Should I use Transforms to rotate the tangents or is just fine to do some triangulation math in the code behind files?
Does the structure roughly make sense, or do you suggest a completely different approach?
you seem to have the right tools at hand, WPF Unleashed is excellent, but I guess you have that one already.
make individual UserControls in one of these cases:
you are using the same xaml all over the place (DRY)
you xaml file gets too big (get some components out)
you need to inherit from some class
this depends on how much codebehind you want.
you can, as you suggested in your comment, use an ItemsControl as a container for wherever you need selection between multiple items. so this could also be done on the level of Curves, not just on the level of points on the curve. Depending on how you want to handle drawing of the actual lines and curves you can even have an ItemsControl for those. (on a side note: you will not have virtualization out of the box though, as your items won't have a constant height)
Path is OK with hundreds of CurvePoints. If you have 10.000, I'd say you could get problems.
can't imagine how a transform should be used here, maybe inside an Adorner.
your structure looks good. you will be able to implement all of this. I will suggest though how I would do it:
first of all use MVVM.
CurveEditor
ListBox(Panel=Canvas)(ItemsSource=Curves)(ItemTemplate=CurveControl)
CurveControl
Canvas(Background=Transparent) <= I'm not sure if standard is white, but you don't want to overlap other Curves...
CurveName
ListBox(Panel=Canvas(Background=Transparent))(ItemsSource=CurveParts)
ListBox(Panel=Canvas(Background=Transparent))(ItemsSource=CurvePoints)(ItemTemplate=>EditPointControl)
EditPointControl
Canvas
Thumb(Template = Ellipse) (Name=CenterHandle) (with some Visualstates for Selection and hiding of Tangents)
Thumb(Template = Ellipse) (Name=LeftHandle)
Thumb(Template = Ellipse) (Name=RightHandle)
Line (Binding X/Y to Centerpoint and LeftHandlePoint)
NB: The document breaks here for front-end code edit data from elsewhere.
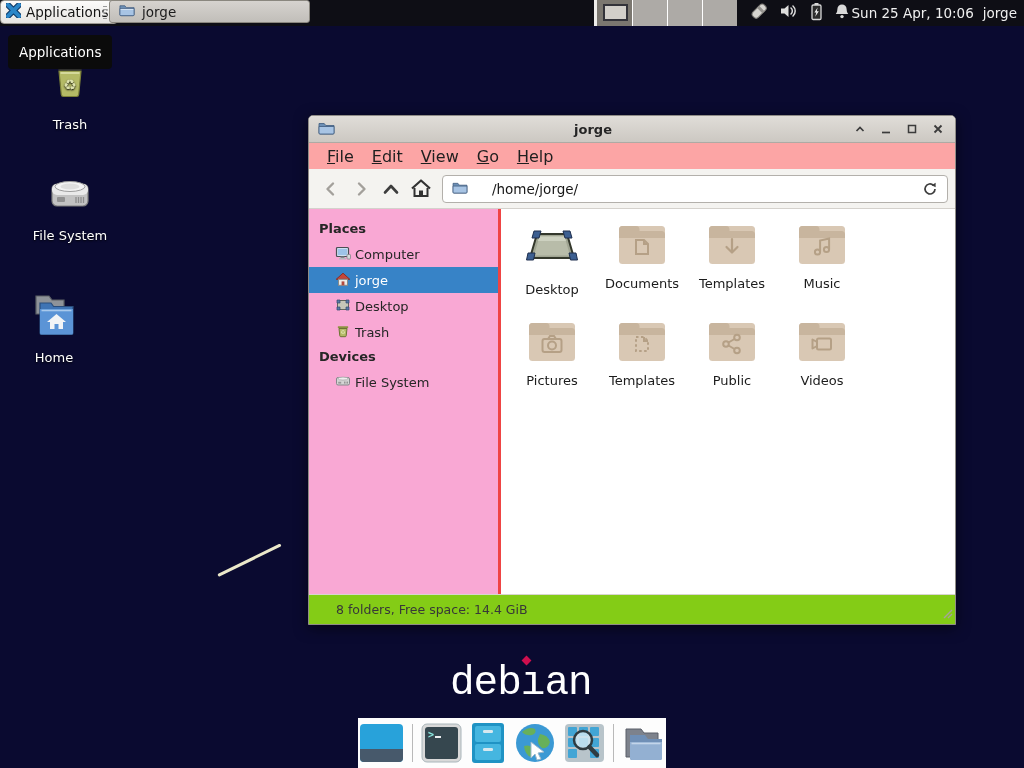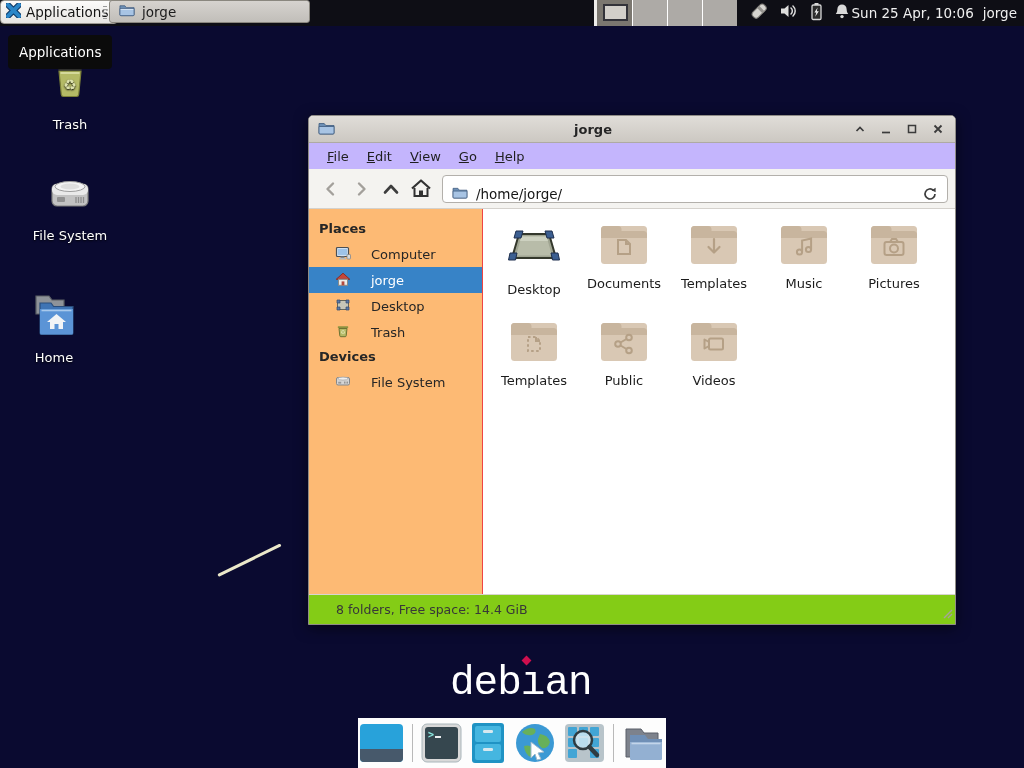--- a/index.html
+++ b/index.html
@@ -42,33 +42,33 @@
 
   
   .window { position:absolute; left:308px; top:115px; width:648px; height:510px; background:#fff;
             border:1px solid #8f8c86; border-radius:5px 5px 0 0; box-shadow:0 3px 14px rgba(0,0,0,.55);
             z-index:20; display:flex; flex-direction:column; }
   .titlebar { height:27px; background:linear-gradient(#e0ddd8,#ccc8c2); border-bottom:1px solid #aeaaa4;
               border-radius:4px 4px 0 0; display:flex; align-items:center; padding:0 9px; }
   .titlebar .title { flex:1; text-align:center; font-weight:bold; font-size:13px; color:#252525; }
   .win-controls { display:flex; align-items:center; gap:9px; }
   .win-btn { width:17px; height:17px; display:flex; align-items:center; justify-content:center; }
-  .menubar { height:26px; background:#c4b5fd; display:flex; align-items:center; padding-left:9px; font-size:13px; color:#1f1f1f; }
+  .menubar { height:26px; background:#fca5a5; display:flex; align-items:center; padding-left:9px; font-size:16px; color:#1f1f1f; }
   .menu-item { padding:4px 9px; }
   .mn { text-decoration:underline; }
   .toolbar { height:40px; background:#f4f3f0; border-bottom:1px solid #d4d1cc; display:flex; align-items:center; padding:0 7px; }
   .tool-btn { width:30px; height:30px; display:flex; align-items:center; justify-content:center; }
   .pathbar { flex:1; height:28px; margin-left:6px; background:#fff; border:1px solid #b3b0ab; border-radius:4px;
-             display:flex; align-items:flex-end; gap:8px; padding:0 9px; font-size:13.5px; color:#151515; }
+             display:flex; align-items:center; gap:24px; padding:0 9px; font-size:13.5px; color:#151515; }
   .pathbar .reload { margin-left:auto; display:flex; }
   .content { flex:1; display:flex; min-height:0; }
-  .sidebar { width:174px; background:#fdba74; border-right:1px solid #ef4444; padding-top:8px;
+  .sidebar { width:192px; background:#f9a8d4; border-right:3px solid #ef4444; padding-top:8px;
              font-size:13px; color:#262626; }
   .side-header { font-weight:bold; padding:4px 10px; height:24px; }
-  .side-item { height:26px; display:flex; align-items:center; gap:20px; padding-left:26px; }
+  .side-item { height:26px; display:flex; align-items:center; gap:4px; padding-left:26px; }
   .side-item.selected { background:#3783c7; color:#fff; }
   .files { flex:1; background:#fff; padding:13px 0 0 6px; display:flex; flex-wrap:wrap; align-content:flex-start; }
   .file-tile { width:90px; height:97px; display:flex; flex-direction:column; align-items:center; gap:7px;
                font-size:13px; color:#1c1c1c; }
   .statusbar { height:30px; background:#84cc16; border-top:1px solid #d8d5d0; display:flex; align-items:center;
                padding-left:27px; font-size:12.5px; color:#383838; position:relative; }
   .grip { position:absolute; right:2px; bottom:2px; }
 
   
   .debian { position:absolute; left:450px; top:660px; font-family:Liberation Mono, monospace;

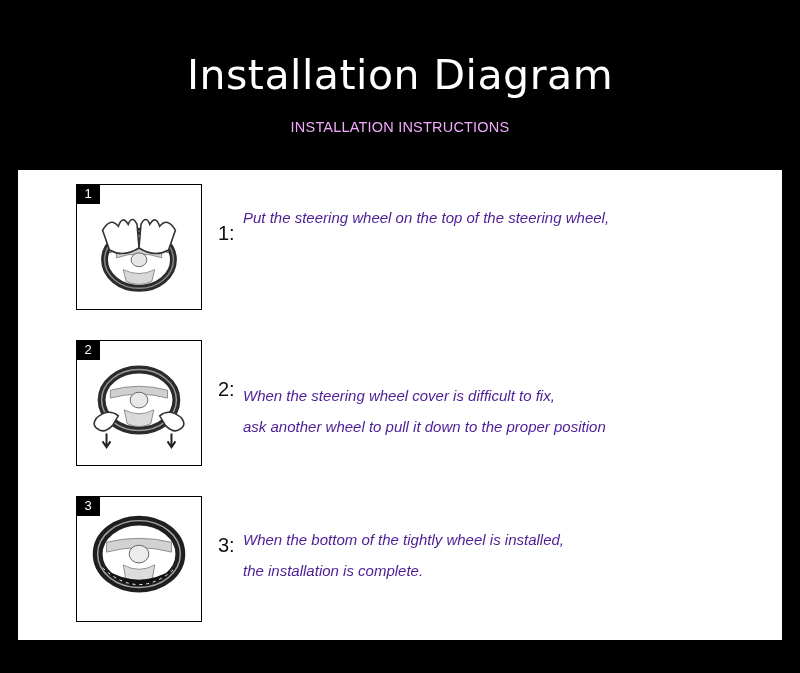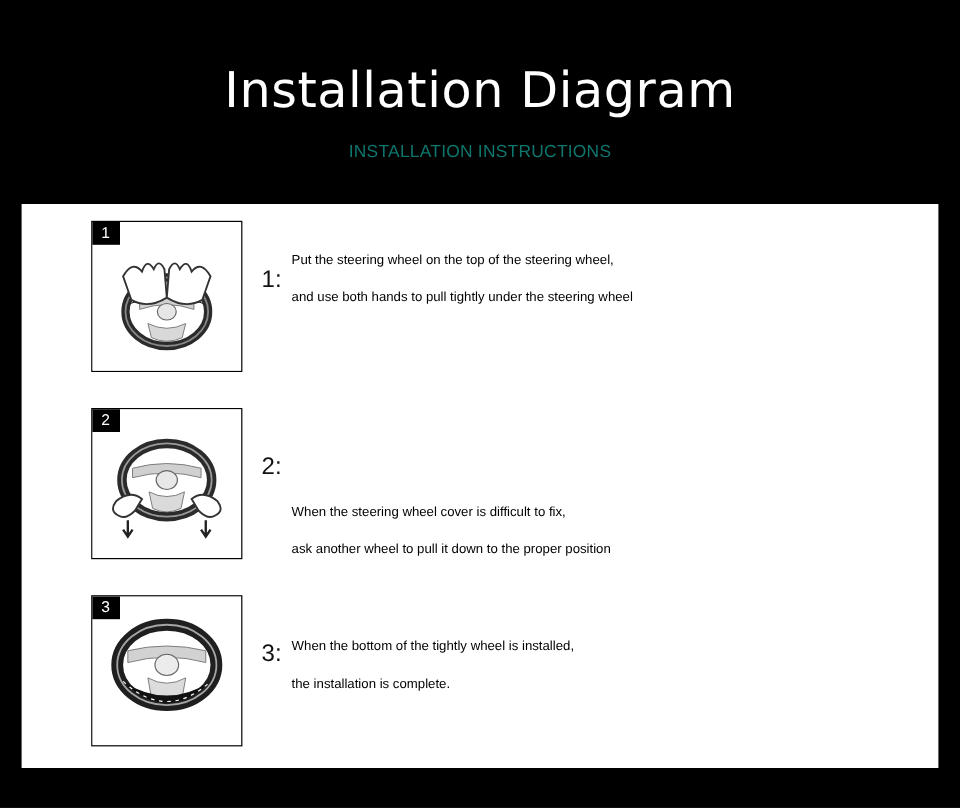--- a/index.html
+++ b/index.html
@@ -25,21 +25,21 @@
     color: #ffffff;
     font-size: 41px;
     font-weight: 400;
     letter-spacing: 0.5px;
     padding-top: 52px;
     line-height: 1.15;
     font-family: "DejaVu Sans", sans-serif;
   }
   .subtitle {
     text-align: center;
-    color: #0f766e;
+    color: #f0abfc;
     font-size: 14.5px;
     letter-spacing: 0.2px;
     margin-top: 20px;
     font-family: "Liberation Sans", sans-serif;
   }
   .panel {
     position: absolute;
     left: 18px;
     top: 170px;
     width: 764px;
@@ -90,28 +90,29 @@
   .s1num { left: 200px; top: 38px; }
   .s2num { left: 200px; top: 38px; }
   .s3num { left: 200px; top: 38px; }
 
   .lines {
     position: absolute;
     left: 225px;
     width: 540px;
   }
   .lines div {
-    color: #000000;
-    font-size: 11px;
+    color: #4c1d95;
+    font-size: 15px;
     line-height: 31px;
     white-space: nowrap;
     font-family: "Liberation Sans", sans-serif;
+    font-style: italic;
   }
   .l1 { top: 18px; }
-  .l2 { top: 40px; margin-top: 32px; }
+  .l2 { top: 40px; }
   .l3 { top: 28px; }
 </style>
 </head>
 <body>
 
 <div class="page">
 
   <div class="title">Installation Diagram</div>
   <div class="subtitle">INSTALLATION INSTRUCTIONS</div>
 
@@ -132,21 +133,20 @@
 
           <path d="M30 70 Q63 50 96 70 Q63 58 30 70 Z" fill="#1c1c1c"></path>
 
           <path d="M26 46 q8 -14 16 -4 q4 -12 10 -2 q4 -10 9 0 l2 24 q-16 10 -30 2 z" fill="#ffffff" stroke="#333" stroke-width="1.6"></path>
           <path d="M100 46 q-8 -14 -16 -4 q-4 -12 -10 -2 q-4 -10 -9 0 l-2 24 q16 10 30 2 z" fill="#ffffff" stroke="#333" stroke-width="1.6"></path>
         </svg>
       </div>
       <div class="step-num s1num">1:</div>
       <div class="lines l1">
         <div>Put the steering wheel on the top of the steering wheel,</div>
-        <div>and use both hands to pull tightly under the steering wheel</div>
       </div>
     </div>
 
     <div class="step step-2">
       <div class="thumb">
         <div class="badge">2</div>
         <svg viewBox="0 0 126 126">
           <rect x="0" y="0" width="126" height="126" fill="#ffffff"></rect>
 
           <ellipse cx="63" cy="60" rx="38" ry="31" fill="none" stroke="#2b2b2b" stroke-width="8"></ellipse>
Line (Binding X/Y to Centerpoint and RightHandlePoint)
I have stated to set ItemTemplate for the ListBox. You can however style the listbox however you want (I think the standard style includes a border, you might want to remove that or set bordersize=0) and set instead of ItemTemplate the ItemContainerStyle and bind to IsSelected so you have control over IsSelected from your ViewModel (look here for what I mean).
So the viewmodel looks like this:
- CurveEditorViewModel
- ObservableCollection<CurveViewModel> Curves
- CurveViewModel
- string Label
- (Point LabelPlacement)
- bool IsSelected
- ObservableCollection<CurvePointViewModel> CurvePoints
- ObservableCollection<CurvePartViewModel> CurveParts
- CurvePointViewModel
- Point Position
- bool IsSelected
- Point LeftHandle
- Point RightHandle
- CurvePartViewModel
- CurvePointViewModel StartPoint
- CurvePointViewModel EndPoint
- Path CurvePath
in here you can subscribe to CurvePointViewModel's PropertyChanged and recalculate the Path you're exposing.
I'd probably improve on it as I go but that'd be my first guess.
There are some details you might want to watch out for. eg: the style for the thumbs might be a visible circle in the middle and an invisible bigger one around that with background=transparent. that way you can have your visible circle small, but have the user use the tumb in an area around the small circle.
EDIT:
here is an Example for the Thumb:
<Thumb Width="8" Height="8" Cursor="Hand" Margin="-4">
<Thumb.Template>
<ControlTemplate TargetType="Thumb">
<Grid>
<Ellipse Fill="Transparent" Margin="-6"/>
<Ellipse Stroke="Red" StrokeThickness="2"/>
</Grid>
</ControlTemplate>
</Thumb.Template>
</Thumb>
as you want to position this at a specific point on a canvas setting the Margin to minus half the width and height will place the center of the circle on that point. Furthermore, having that inner ellipse with a transparent fill and Margin of -6 you will get a 6px bigger radius around the inner (smaller) circle where you can drag the thumb.